Saturday, April 28, 2007

Everywhere but here

Brunch at Tour on the corner of 15th. A woman from Argentina spies our small dog in the mesh sided bag we keep her in when we enter restaurant. She tells us her astonishment at bags and leashes; in Argentina, the dogs walk freely with their owners, go almost anywhere. Kevin tells her about his recent encounter with a street cop while walking our dog momentarily off leash. He speaks too loudly, compensating for her broken English or the noise of the street fair behind us or both. I try not to wince at the volume; the conversation with a stranger reminds me of Paris, a place forever wedded in my mind with kind strangers.

Anna beckons...
After brunch, he goes off to find a map of Brooklyn, where we are thinking of moving. Moving dominates our conversations of late. Moving to Brooklyn. Moving to Chicago. Moving to Los Angeles. Buying condos, houses, something else. It makes it hard to concentrate on what’s here in front of me, which is, at this moment, a street fair on Eighth Avenue. As I walk down the middle of the street, lost in my thoughts, a man hands me a card and points to a woman sitting under a canopy near the curb offering psychic readings. She is old, but wears stylish aviator sunglasses and beckons me to come to her. I keep walking, but wonder if I looked the type who would go for a reading.

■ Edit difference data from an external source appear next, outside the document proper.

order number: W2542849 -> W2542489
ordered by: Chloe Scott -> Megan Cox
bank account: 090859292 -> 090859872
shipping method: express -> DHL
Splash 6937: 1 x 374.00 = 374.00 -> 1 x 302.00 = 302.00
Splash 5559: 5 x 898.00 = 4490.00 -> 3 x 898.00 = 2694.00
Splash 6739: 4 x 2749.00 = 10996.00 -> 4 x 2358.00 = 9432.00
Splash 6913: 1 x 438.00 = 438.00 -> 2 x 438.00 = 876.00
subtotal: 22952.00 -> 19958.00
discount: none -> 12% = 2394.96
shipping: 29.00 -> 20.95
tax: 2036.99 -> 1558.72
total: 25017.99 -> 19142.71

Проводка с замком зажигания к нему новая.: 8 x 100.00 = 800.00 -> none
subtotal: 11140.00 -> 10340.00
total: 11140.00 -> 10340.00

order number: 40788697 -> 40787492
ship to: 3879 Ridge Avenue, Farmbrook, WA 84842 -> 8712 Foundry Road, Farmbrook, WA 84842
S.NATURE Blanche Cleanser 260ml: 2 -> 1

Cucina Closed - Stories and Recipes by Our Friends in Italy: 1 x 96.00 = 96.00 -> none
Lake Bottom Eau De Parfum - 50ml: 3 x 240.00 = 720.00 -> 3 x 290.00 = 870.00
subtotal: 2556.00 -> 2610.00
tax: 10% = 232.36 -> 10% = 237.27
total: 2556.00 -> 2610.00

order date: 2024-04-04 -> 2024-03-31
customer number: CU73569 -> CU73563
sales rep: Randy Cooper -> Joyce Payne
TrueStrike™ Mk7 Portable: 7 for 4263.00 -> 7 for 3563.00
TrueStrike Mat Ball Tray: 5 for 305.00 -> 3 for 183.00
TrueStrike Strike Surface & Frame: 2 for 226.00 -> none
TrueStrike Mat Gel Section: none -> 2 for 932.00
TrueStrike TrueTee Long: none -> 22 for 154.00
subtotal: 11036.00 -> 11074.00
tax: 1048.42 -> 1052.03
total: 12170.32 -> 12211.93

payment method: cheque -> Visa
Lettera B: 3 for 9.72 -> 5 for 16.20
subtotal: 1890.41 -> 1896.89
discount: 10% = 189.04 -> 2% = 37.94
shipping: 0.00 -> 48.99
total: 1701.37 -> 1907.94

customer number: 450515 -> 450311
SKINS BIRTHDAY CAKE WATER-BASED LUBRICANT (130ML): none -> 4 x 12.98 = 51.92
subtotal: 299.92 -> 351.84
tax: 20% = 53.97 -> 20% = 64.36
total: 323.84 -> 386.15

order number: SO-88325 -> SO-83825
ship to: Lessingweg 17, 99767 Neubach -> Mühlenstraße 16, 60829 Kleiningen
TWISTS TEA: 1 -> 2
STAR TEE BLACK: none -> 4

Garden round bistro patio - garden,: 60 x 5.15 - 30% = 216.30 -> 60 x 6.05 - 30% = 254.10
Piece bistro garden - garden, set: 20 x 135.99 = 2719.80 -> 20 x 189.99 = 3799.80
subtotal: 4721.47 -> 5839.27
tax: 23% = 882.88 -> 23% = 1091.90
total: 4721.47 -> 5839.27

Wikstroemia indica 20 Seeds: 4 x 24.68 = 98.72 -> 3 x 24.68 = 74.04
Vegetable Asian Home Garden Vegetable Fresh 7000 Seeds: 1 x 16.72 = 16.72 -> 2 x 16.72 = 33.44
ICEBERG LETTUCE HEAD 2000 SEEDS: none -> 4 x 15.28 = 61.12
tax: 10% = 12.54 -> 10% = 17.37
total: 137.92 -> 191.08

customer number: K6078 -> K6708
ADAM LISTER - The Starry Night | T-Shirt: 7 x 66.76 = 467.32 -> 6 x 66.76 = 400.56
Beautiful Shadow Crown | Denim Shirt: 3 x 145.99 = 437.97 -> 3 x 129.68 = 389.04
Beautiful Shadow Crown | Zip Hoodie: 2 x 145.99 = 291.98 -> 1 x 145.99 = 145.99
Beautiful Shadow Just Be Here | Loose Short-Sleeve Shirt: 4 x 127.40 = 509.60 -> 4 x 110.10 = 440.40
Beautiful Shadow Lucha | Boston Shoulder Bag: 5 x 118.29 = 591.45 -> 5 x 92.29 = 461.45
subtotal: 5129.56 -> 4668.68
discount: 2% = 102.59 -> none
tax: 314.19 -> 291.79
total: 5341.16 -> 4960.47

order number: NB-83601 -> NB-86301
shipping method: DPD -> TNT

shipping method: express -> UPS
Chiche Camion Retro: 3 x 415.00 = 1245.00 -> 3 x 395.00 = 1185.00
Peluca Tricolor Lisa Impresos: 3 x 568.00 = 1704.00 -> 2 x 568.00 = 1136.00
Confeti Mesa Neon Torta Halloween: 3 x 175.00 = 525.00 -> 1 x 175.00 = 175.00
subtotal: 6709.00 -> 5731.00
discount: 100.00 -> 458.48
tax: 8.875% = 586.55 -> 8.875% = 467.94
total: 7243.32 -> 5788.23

On the corner where I live, there is a vendor selling crepes. I check the menu and see that they offer them stuffed with Nutella, which is my favorite. I order one and think of Paris again as I wait. So much fantastic street food. Drinking wine in the afternoon along the Seine. Walking through the Marais, casually flirting with French men and boys whose language I can no longer speak. Lately I have been encountering many French speakers in New York and have a vague notion that I will brush up on my French and eavesdrop on loud conversations in front of the Stock Exchange, in the subway, at brunch. The Asian woman who has made my crepe sprinkles it with powdered sugar, then hands it to me, and I hurry home. I bite into it, and though the luxurious taste of Nutella is there, it is not the same as those in my memory. It is too thick, too doughy. Not the thin, delicate crepes I remember from times in France. I eat a few bites, then I throw it out. Sitting down to write, I feel a small tug of regret for living so often somewhere other than where I am. For sleepwalking down Eighth Avenue during a street fair on a warm Saturday in April.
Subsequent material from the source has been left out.